▸ Supplied data:
______________________________

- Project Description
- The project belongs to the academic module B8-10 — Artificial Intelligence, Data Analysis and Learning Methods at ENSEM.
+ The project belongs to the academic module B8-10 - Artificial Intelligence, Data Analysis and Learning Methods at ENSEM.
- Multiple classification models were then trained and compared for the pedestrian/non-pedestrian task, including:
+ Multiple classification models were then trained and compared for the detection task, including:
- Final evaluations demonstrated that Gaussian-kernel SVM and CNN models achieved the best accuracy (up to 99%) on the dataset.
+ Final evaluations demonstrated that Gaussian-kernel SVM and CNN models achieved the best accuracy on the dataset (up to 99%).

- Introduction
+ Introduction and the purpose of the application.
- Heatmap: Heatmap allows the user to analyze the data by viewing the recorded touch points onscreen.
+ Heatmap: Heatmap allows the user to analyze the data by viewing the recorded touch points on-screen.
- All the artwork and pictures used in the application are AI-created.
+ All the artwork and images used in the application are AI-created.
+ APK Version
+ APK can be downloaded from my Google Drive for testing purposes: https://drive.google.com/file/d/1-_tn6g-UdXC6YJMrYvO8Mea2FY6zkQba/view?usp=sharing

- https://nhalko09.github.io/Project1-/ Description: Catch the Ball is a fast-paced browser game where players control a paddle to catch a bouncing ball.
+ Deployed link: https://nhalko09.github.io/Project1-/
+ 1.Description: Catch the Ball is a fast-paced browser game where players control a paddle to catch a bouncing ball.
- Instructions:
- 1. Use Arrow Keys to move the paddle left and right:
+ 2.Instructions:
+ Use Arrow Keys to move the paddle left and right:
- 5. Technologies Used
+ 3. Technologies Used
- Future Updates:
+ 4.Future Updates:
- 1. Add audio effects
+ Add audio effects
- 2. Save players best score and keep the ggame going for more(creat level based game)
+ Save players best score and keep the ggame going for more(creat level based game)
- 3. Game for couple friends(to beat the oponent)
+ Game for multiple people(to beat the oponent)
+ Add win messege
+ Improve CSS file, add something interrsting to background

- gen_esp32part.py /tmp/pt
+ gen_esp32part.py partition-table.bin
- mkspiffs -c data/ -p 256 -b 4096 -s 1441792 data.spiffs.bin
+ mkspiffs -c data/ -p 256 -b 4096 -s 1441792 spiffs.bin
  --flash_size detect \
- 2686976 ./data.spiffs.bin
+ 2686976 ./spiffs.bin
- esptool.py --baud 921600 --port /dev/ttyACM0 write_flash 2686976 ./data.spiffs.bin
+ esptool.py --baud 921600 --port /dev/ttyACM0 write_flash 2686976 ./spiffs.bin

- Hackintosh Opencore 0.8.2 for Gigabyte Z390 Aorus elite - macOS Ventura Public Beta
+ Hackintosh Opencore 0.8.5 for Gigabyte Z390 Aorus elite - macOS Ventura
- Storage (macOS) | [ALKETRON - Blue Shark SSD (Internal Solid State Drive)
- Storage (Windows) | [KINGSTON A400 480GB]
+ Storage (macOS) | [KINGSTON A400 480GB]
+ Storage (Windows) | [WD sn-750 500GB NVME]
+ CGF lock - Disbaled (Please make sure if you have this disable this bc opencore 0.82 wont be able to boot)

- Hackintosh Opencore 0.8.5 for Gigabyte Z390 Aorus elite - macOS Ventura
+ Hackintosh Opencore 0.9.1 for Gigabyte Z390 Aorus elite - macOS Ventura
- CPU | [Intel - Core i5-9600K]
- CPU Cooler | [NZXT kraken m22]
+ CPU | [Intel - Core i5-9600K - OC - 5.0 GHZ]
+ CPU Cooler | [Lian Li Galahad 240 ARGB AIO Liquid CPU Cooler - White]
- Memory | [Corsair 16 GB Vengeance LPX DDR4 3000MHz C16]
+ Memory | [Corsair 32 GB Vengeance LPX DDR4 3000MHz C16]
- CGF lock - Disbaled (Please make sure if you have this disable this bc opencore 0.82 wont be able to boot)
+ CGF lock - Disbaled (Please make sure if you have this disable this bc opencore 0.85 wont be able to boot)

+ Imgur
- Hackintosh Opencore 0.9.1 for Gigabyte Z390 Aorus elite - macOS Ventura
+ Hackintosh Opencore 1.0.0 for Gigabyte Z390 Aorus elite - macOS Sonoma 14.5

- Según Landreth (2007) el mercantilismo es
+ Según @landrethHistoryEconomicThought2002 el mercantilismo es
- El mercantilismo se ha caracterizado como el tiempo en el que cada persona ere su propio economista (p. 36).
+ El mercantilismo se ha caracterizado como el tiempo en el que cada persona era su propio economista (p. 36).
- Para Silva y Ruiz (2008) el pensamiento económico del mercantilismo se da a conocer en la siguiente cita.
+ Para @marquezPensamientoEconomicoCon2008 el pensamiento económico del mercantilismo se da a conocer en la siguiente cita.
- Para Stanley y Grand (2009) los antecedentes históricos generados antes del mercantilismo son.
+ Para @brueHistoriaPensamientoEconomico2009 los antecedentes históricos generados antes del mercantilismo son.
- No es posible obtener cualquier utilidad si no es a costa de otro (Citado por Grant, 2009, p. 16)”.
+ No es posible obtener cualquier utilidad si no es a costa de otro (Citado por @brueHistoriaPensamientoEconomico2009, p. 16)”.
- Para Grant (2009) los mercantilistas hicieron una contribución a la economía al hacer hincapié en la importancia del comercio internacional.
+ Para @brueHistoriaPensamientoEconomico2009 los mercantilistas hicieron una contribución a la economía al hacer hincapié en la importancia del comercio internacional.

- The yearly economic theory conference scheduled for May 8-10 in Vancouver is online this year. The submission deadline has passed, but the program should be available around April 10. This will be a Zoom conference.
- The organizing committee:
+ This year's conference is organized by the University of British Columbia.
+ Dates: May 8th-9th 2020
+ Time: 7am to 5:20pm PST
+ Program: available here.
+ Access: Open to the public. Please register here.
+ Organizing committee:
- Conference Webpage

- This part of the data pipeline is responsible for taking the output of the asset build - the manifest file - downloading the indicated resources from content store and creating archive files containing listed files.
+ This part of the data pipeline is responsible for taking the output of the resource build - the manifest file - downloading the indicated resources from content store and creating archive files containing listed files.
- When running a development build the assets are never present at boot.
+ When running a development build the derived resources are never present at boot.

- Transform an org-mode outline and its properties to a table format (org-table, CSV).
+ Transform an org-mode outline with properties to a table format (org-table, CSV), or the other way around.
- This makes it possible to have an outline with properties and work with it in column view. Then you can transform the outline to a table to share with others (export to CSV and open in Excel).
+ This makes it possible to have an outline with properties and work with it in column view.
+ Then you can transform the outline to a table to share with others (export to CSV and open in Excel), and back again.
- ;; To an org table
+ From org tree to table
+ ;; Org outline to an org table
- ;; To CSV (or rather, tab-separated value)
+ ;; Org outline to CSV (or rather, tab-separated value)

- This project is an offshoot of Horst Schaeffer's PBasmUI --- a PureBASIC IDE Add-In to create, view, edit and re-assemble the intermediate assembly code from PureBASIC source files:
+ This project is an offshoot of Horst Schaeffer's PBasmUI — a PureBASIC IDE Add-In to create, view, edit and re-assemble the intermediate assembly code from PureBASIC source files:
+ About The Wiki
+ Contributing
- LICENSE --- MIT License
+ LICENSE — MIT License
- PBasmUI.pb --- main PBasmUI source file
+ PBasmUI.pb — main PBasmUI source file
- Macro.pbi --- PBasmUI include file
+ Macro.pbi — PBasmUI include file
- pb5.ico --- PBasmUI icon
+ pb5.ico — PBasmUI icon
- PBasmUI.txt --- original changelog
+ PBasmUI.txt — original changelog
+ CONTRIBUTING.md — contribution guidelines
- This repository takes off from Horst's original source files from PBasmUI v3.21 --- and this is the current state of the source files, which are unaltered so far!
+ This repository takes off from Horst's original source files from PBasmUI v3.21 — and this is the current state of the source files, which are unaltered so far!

______________________________

▸ Problem to work on:
Lines with "academic" in the listing above: count them and give the total, nothing else.

▸ Exercise output:
2